§ Task to carry out: Check each line of the data for "none" and select those that have it.

======== Provided material ========

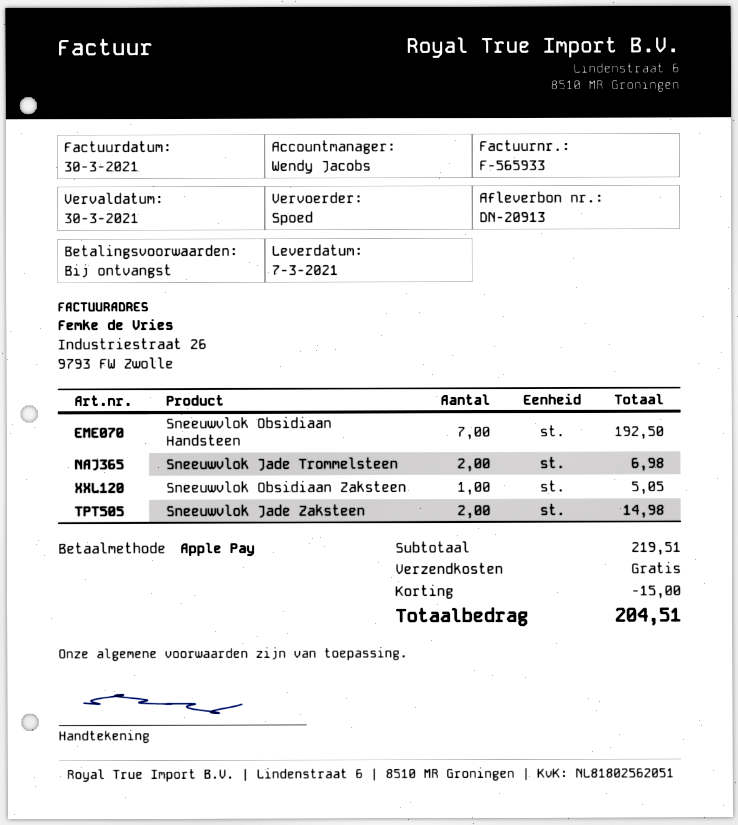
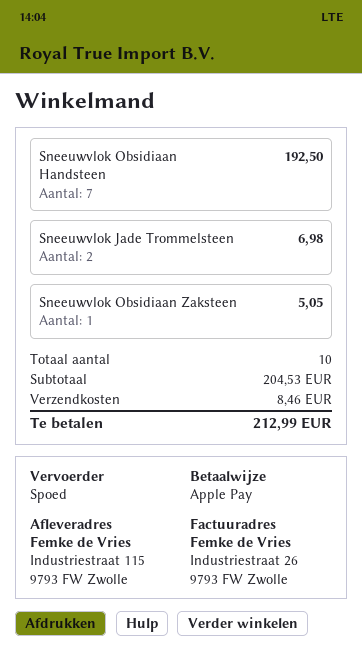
Sneeuwvlok Jade Zaksteen: 2 for 14.98 -> none
subtotal: 219.51 -> 204.53
discount: 15.00 -> none
shipping: 0.00 -> 8.46
total: 204.51 -> 212.99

========

§ Result of this task:
Sneeuwvlok Jade Zaksteen: 2 for 14.98 -> none
discount: 15.00 -> none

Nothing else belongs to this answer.